#### Exercise directions:
Each line holding the string "acide" is to be copied from the data.

#### Material shown:
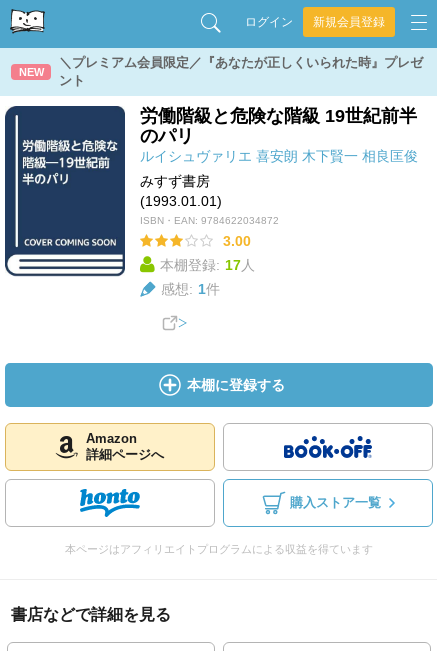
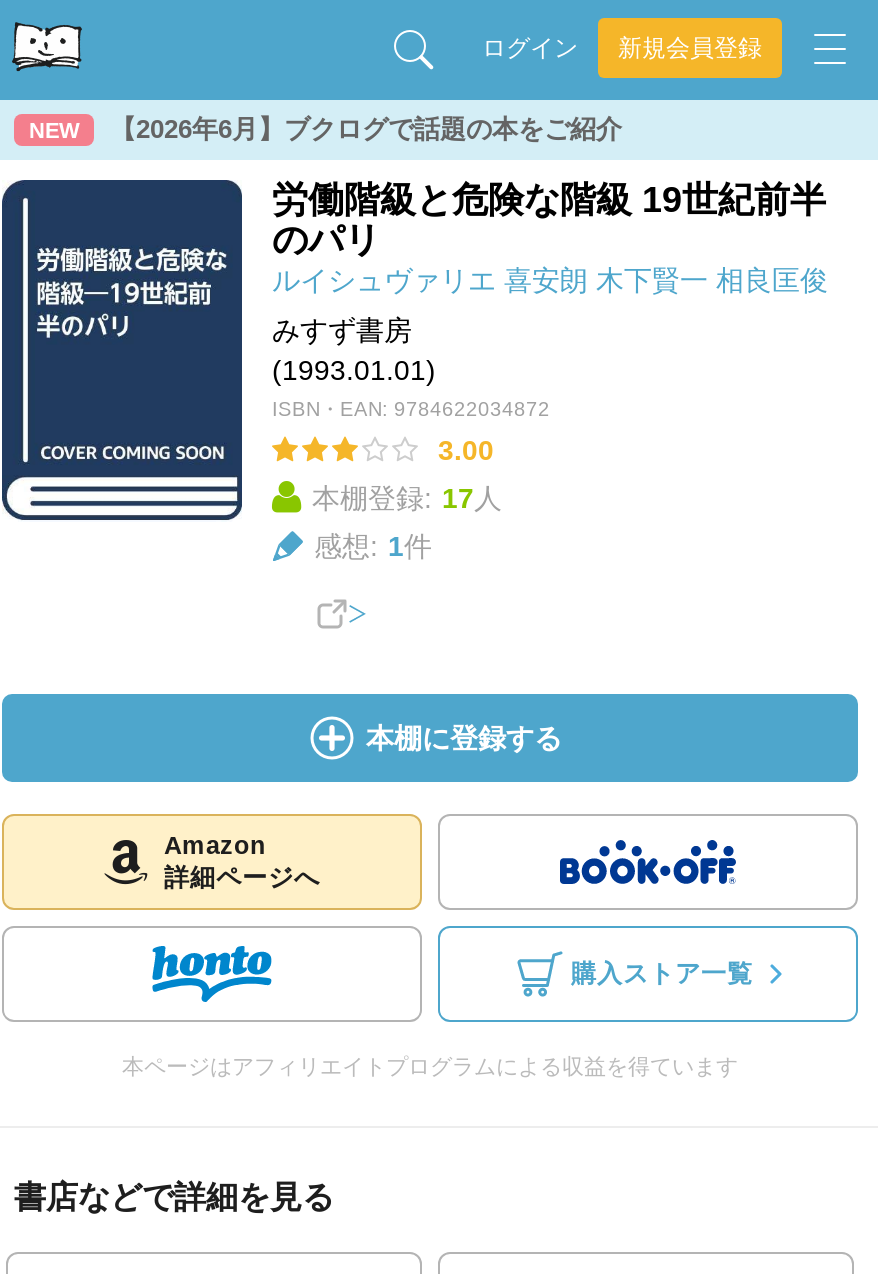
- ＼プレミアム会員限定／『あなたが正しくいられた時』プレゼ
- ント
+ 【2026年6月】ブクログで話題の本をご紹介
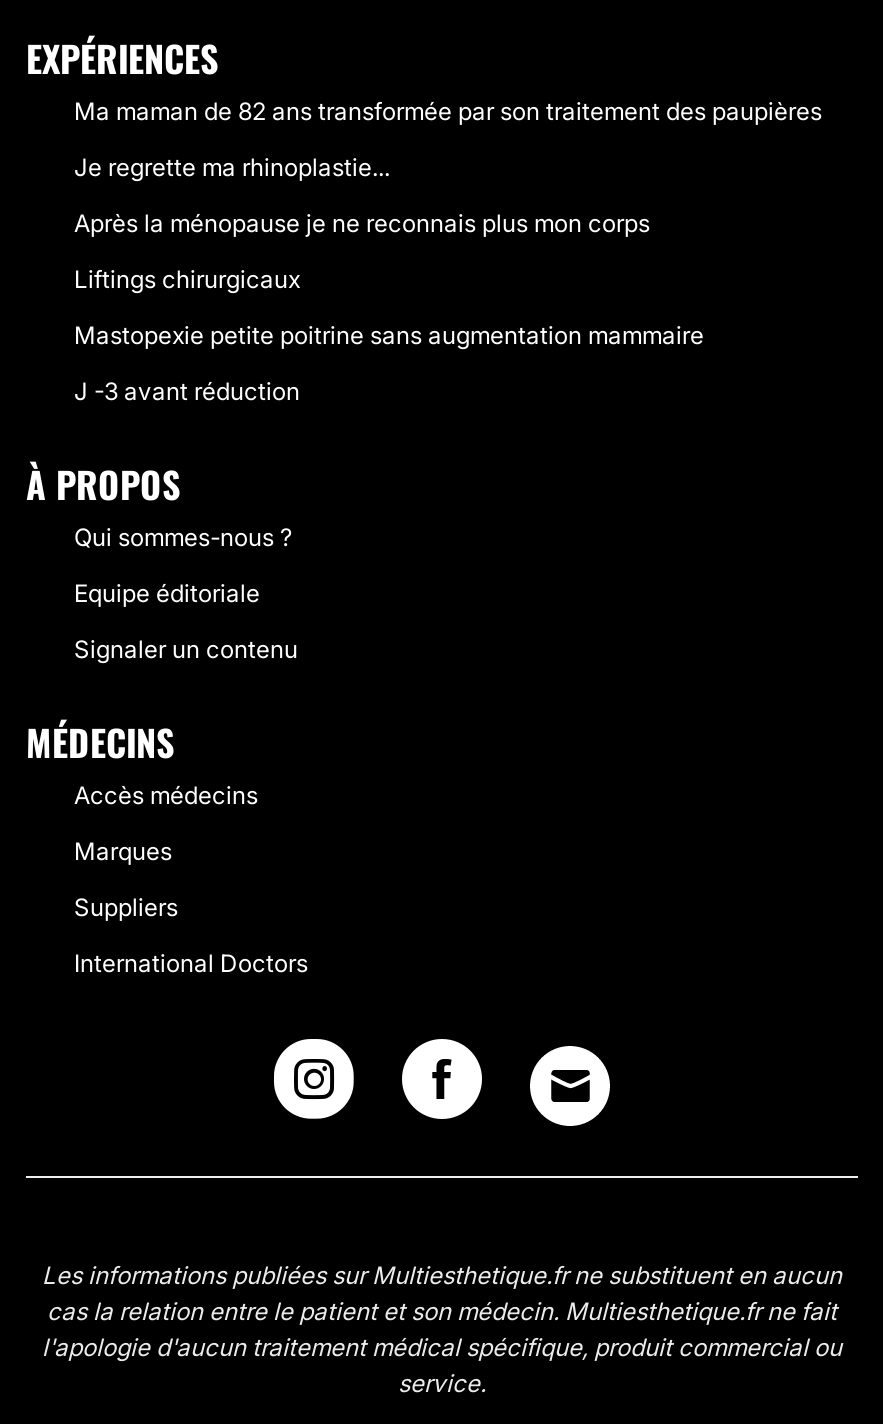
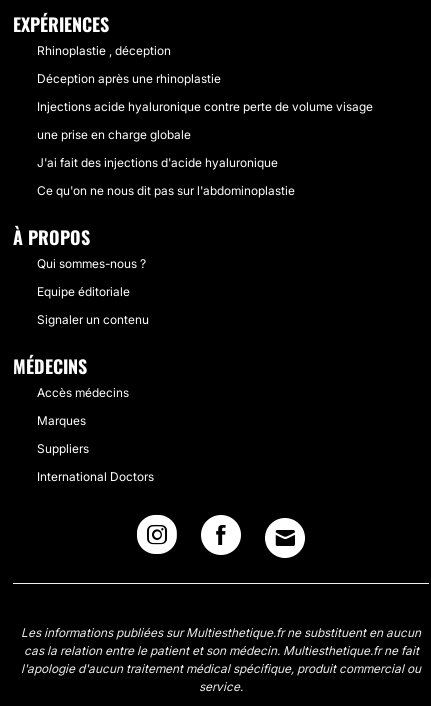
- Ma maman de 82 ans transformée par son traitement des paupières
+ Rhinoplastie , déception

- Je regrette ma rhinoplastie...
+ Déception après une rhinoplastie

- Après la ménopause je ne reconnais plus mon corps
+ Injections acide hyaluronique contre perte de volume visage

- Liftings chirurgicaux
+ une prise en charge globale

- Mastopexie petite poitrine sans augmentation mammaire
+ J'ai fait des injections d'acide hyaluronique

- J -3 avant réduction
+ Ce qu'on ne nous dit pas sur l'abdominoplastie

#### Output:
+ Injections acide hyaluronique contre perte de volume visage
+ J'ai fait des injections d'acide hyaluronique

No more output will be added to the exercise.